Prioritizing Web Usability

“Don’t defend your interface. Fix it.”

Designing Web Usability : The Practice of SimplicityBack in 2000, I read Jakob Nielsen’s Designing Web Usability: The Practice of Simplicity. This excellent book reinforced several theories of Web design that I had already suspected: simpler was better, Flash animations and splash pages were idiotic, and sites should be built to convey information in a way that was easy for visitors to find and understand.

Nielsen’s book was a summary of thousands of hours of usability testing with people and Web sites all over the world. It wasn’t just the opinions of an outside observer. He could make statements because he had proof that his statements were valid.

I liked his book so much that I mentioned in — and I believe I even quoted from it — in my own book, Putting Your Small Business on the Web for Peachpit Press.

Prioritizing Web UsabilityPrioritizing Web Usability by Jakob Nielsen and Hoa Loranger revises and and expands the information in Designing Web Usability. Using new test results and taking into consideration new technologies and user experience levels, Nielsen and Loranger revisit many of the problem exposed in the first book, summarizing how important they are today. The goal of the book is to help Web designers create sites that are effective, easy to navigate, and informative. These are the sites that people want to visit and spend time on, the sites that communicate information and sell products or services.

Nielsen and Loranger are not shy about voicing their opinions. The book has hundreds of full color illustrations of Web pages, each with a detailed caption that points out page problems. For example, a caption for Burger King site page begins, “This is an example of the misuse of visual metaphors…” And, for a page on the Montblanc site, “Montblanc makes nice pens, but it’s impossible to find out anything about them on the company’s Web site…”

While I feel that some of their criticisms are a bit nit-picky, illustrating and commenting on what they see as problems gives the reader plenty to think about. You might not agree with what they have to say about a site’s problem, but you’ll remember it when you design the pages on your sites.

As for me, I learned a few tricks I can apply to my sites. But I’m more relieved that my sites don’t have most of the problems their book points out.

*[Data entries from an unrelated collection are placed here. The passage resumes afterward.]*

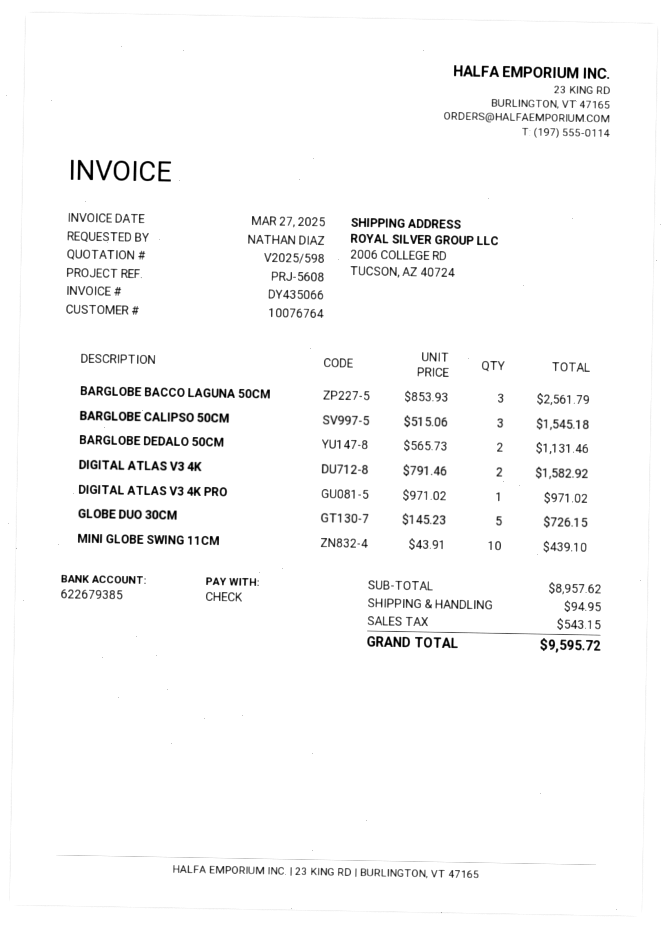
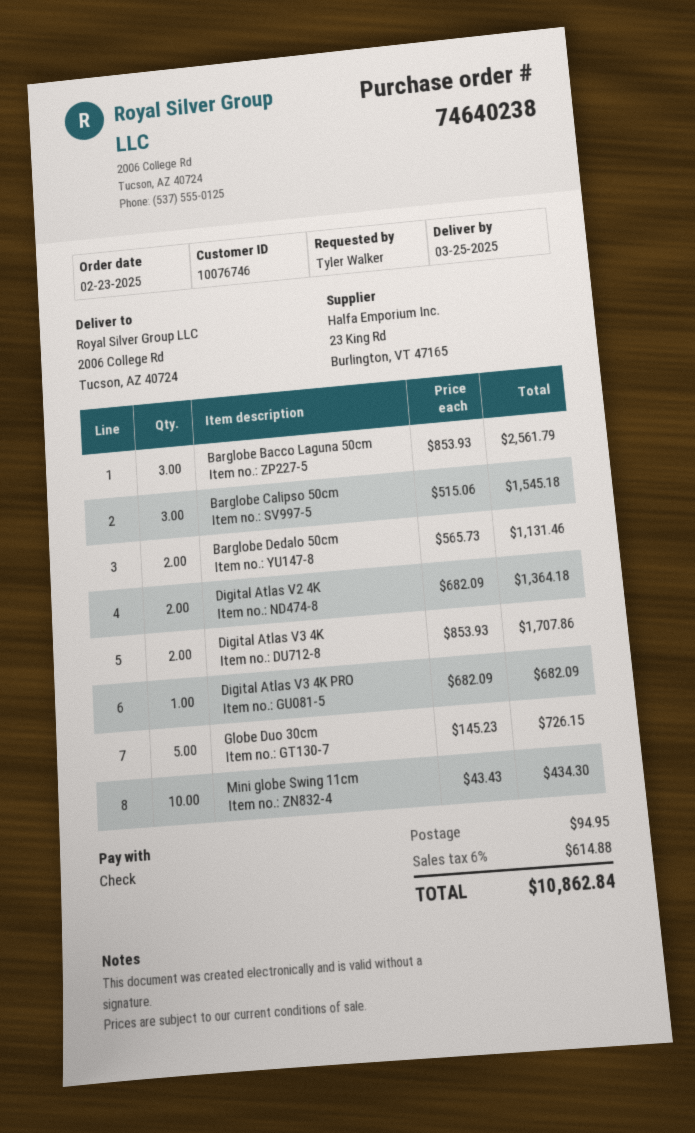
customer number: 10076764 -> 10076746
ordered by: NATHAN DIAZ -> Tyler Walker
DIGITAL ATLAS V3 4K: 2 x 791.46 = 1582.92 -> 2 x 853.93 = 1707.86
DIGITAL ATLAS V3 4K PRO: 1 x 971.02 = 971.02 -> 1 x 682.09 = 682.09
MINI GLOBE SWING 11CM: 10 x 43.91 = 439.10 -> 10 x 43.43 = 434.30
Digital Atlas V2 4K: none -> 2 x 682.09 = 1364.18
tax: 543.15 -> 614.88
total: 9595.72 -> 10862.84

Do you design Web sites? Get and read this book!

[composed on top of a mesa in the middle of nowhere with ecto]

4 thoughts on “Prioritizing Web Usability

  1. I really think that Nielsen’s books should be required reading for anyone creating a Web site. I’m not saying that I take all of his advice, but at least I’ve read it and understand why he offers it. Sometimes, all we need to know is WHY we should do something one way rather than another.

    Hope you enjoy the book!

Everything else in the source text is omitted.